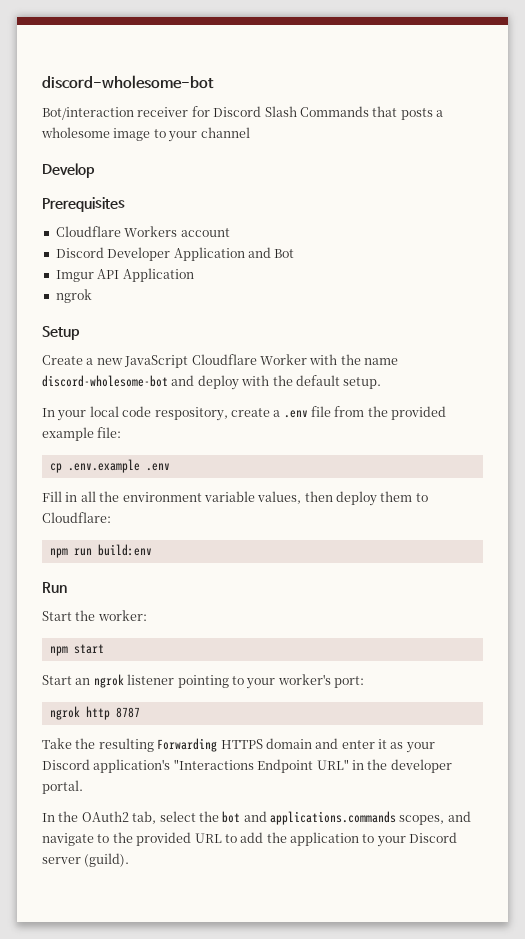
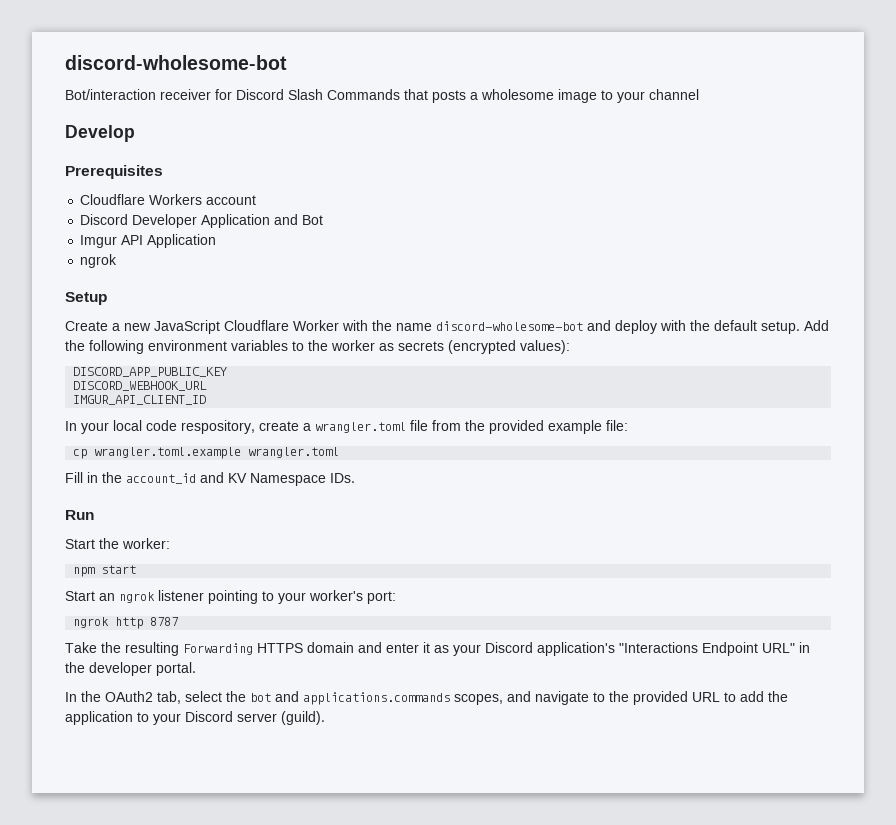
(382, 383) none -> [804,320,829,331] [65,340,570,354] [73,367,228,377] [73,381,208,391] [73,395,207,405] Add the following environment variables to the worker as secrets (encrypted values): // DISCORD_APP_PUBLIC_KEY // DISCORD_WEBHOOK_URL // IMGUR_API_CLIENT_ID
[283,410,308,418] .env -> [315,422,406,433] wrangler.toml
[67,459,170,473] .env.example .env -> [94,447,340,459] wrangler.toml.example wrangler.toml
[80,491,428,506] [42,512,111,523] [49,544,152,558] all the environment variable values, then deploy them to Cloudflare: // npm run build:env -> [102,472,355,486] the account_id and KV Namespace IDs.

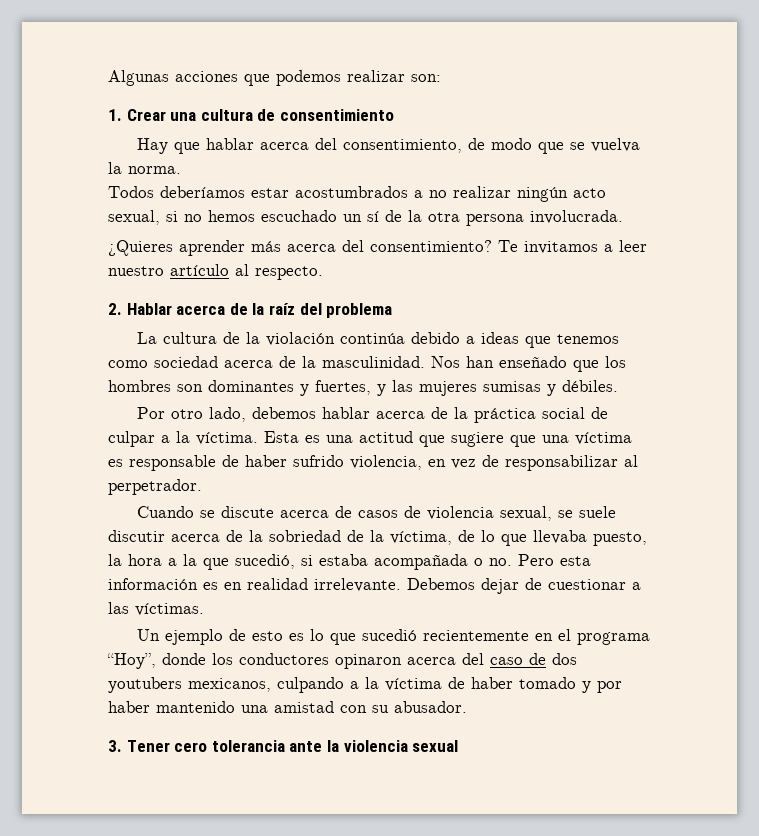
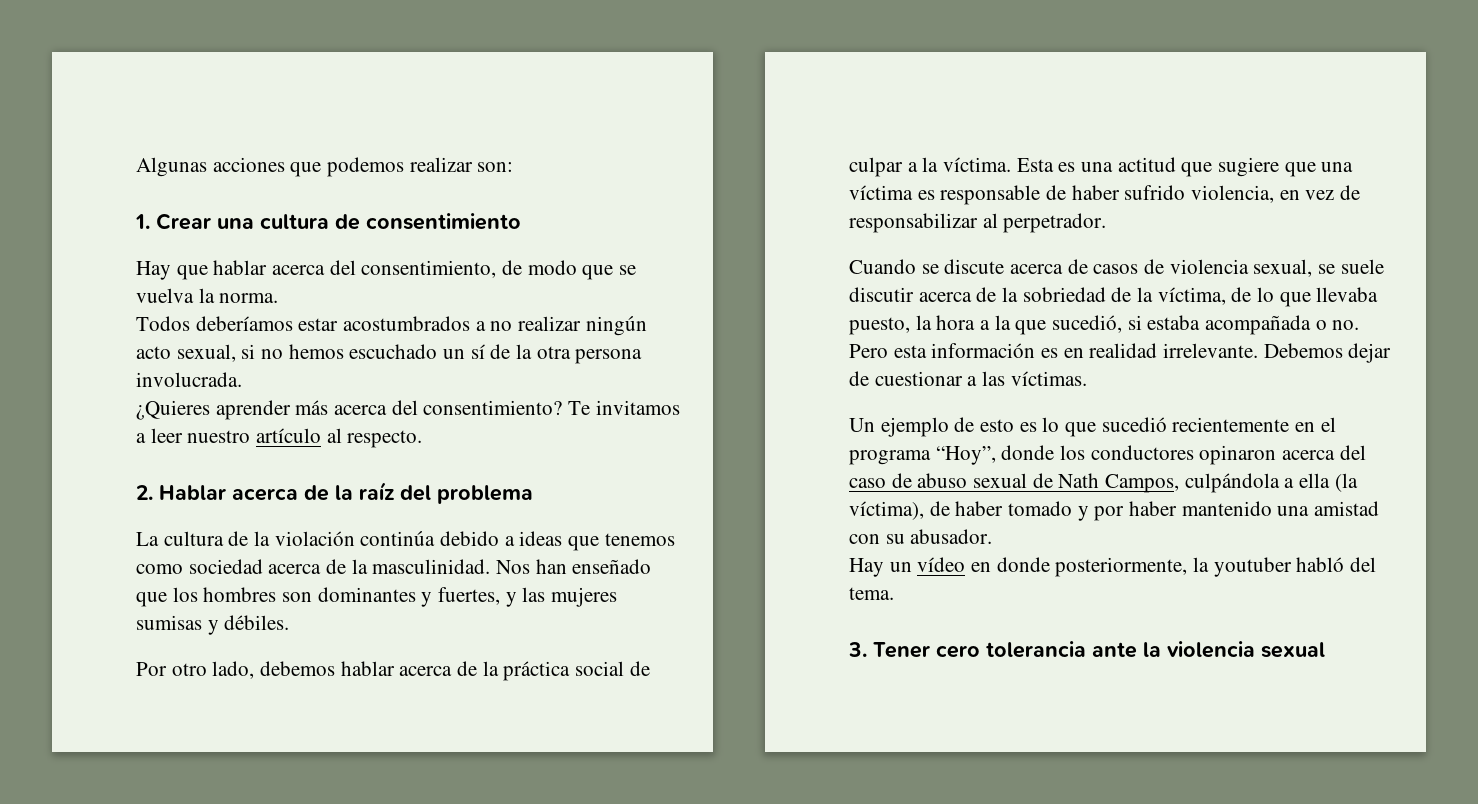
[552,653,577,665] [108,677,442,693] dos youtubers mexicanos, culpando a la víctima -> [917,473,1358,493] [849,501,924,520] abuso sexual de Nath Campos, culpándola a ella (la víctima),
(467, 707) none -> [849,557,1377,577] [849,587,894,600] // Hay un vídeo en donde posteriormente, la youtuber habló del tema.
=-=-=
#### Task item
Since the pictures are not wanted, transcribe only the rest of the material above, exactly as it stands.

#### Reply
(382, 383) none -> [804,320,829,331] [65,340,570,354] [73,367,228,377] [73,381,208,391] [73,395,207,405] Add the following environment variables to the worker as secrets (encrypted values): // DISCORD_APP_PUBLIC_KEY // DISCORD_WEBHOOK_URL // IMGUR_API_CLIENT_ID
[283,410,308,418] .env -> [315,422,406,433] wrangler.toml
[67,459,170,473] .env.example .env -> [94,447,340,459] wrangler.toml.example wrangler.toml
[80,491,428,506] [42,512,111,523] [49,544,152,558] all the environment variable values, then deploy them to Cloudflare: // npm run build:env -> [102,472,355,486] the account_id and KV Namespace IDs.

[552,653,577,665] [108,677,442,693] dos youtubers mexicanos, culpando a la víctima -> [917,473,1358,493] [849,501,924,520] abuso sexual de Nath Campos, culpándola a ella (la víctima),
(467, 707) none -> [849,557,1377,577] [849,587,894,600] // Hay un vídeo en donde posteriormente, la youtuber habló del tema.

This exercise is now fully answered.